- [Problem details]
Up through the line that contains "14 | bbox_x0: 1146 -> 1176", retype the entries exactly, beginning at the very first line.

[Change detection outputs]

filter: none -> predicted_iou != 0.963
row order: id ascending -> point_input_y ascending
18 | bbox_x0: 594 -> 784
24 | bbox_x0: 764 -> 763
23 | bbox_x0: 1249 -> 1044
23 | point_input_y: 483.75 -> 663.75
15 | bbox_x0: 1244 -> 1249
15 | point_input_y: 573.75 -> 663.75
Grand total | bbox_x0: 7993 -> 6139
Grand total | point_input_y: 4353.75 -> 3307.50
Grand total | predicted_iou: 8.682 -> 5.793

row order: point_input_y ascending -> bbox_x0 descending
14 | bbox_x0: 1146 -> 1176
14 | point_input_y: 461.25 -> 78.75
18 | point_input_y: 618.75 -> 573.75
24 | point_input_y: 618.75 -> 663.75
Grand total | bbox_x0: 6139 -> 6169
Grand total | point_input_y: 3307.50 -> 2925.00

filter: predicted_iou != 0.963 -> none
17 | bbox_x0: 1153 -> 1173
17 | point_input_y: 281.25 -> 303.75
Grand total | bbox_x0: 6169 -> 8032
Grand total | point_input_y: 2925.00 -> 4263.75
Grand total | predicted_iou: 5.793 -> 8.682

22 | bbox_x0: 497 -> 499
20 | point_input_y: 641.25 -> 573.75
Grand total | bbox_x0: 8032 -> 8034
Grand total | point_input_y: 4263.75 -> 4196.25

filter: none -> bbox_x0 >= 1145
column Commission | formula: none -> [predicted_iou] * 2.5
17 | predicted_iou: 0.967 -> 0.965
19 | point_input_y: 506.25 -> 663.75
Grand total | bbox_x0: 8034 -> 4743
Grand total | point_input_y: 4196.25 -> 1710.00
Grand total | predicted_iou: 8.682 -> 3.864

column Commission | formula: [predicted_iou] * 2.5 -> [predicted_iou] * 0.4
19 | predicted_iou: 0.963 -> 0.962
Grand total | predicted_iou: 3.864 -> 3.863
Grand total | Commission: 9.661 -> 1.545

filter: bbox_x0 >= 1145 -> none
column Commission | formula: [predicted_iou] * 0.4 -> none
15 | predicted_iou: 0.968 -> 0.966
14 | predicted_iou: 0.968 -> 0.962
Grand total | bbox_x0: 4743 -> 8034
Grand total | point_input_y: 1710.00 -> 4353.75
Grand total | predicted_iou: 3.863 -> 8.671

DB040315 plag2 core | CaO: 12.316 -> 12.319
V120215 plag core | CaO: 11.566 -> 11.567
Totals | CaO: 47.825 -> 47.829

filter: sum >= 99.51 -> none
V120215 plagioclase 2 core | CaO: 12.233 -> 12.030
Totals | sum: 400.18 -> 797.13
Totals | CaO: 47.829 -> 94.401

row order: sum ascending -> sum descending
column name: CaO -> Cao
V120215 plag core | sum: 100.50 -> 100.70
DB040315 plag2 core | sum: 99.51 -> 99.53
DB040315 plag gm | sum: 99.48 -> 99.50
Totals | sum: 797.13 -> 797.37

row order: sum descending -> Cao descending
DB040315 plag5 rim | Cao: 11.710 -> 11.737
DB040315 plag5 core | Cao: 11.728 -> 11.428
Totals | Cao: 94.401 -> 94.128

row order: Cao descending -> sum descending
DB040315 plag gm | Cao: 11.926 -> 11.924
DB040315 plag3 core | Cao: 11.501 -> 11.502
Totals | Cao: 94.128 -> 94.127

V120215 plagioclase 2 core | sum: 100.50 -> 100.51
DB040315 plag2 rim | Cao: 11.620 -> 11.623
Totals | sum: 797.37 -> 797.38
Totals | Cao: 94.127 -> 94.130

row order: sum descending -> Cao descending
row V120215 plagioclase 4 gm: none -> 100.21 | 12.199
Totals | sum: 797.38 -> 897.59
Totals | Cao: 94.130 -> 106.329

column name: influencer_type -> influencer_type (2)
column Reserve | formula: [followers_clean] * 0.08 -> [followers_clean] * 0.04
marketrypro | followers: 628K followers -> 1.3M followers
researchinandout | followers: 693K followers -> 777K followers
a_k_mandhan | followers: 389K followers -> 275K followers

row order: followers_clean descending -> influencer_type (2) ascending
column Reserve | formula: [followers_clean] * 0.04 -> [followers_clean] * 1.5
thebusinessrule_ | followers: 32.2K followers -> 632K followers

- [Solution]
filter: none -> predicted_iou != 0.963
row order: id ascending -> point_input_y ascending
18 | bbox_x0: 594 -> 784
24 | bbox_x0: 764 -> 763
23 | bbox_x0: 1249 -> 1044
23 | point_input_y: 483.75 -> 663.75
15 | bbox_x0: 1244 -> 1249
15 | point_input_y: 573.75 -> 663.75
Grand total | bbox_x0: 7993 -> 6139
Grand total | point_input_y: 4353.75 -> 3307.50
Grand total | predicted_iou: 8.682 -> 5.793

row order: point_input_y ascending -> bbox_x0 descending
14 | bbox_x0: 1146 -> 1176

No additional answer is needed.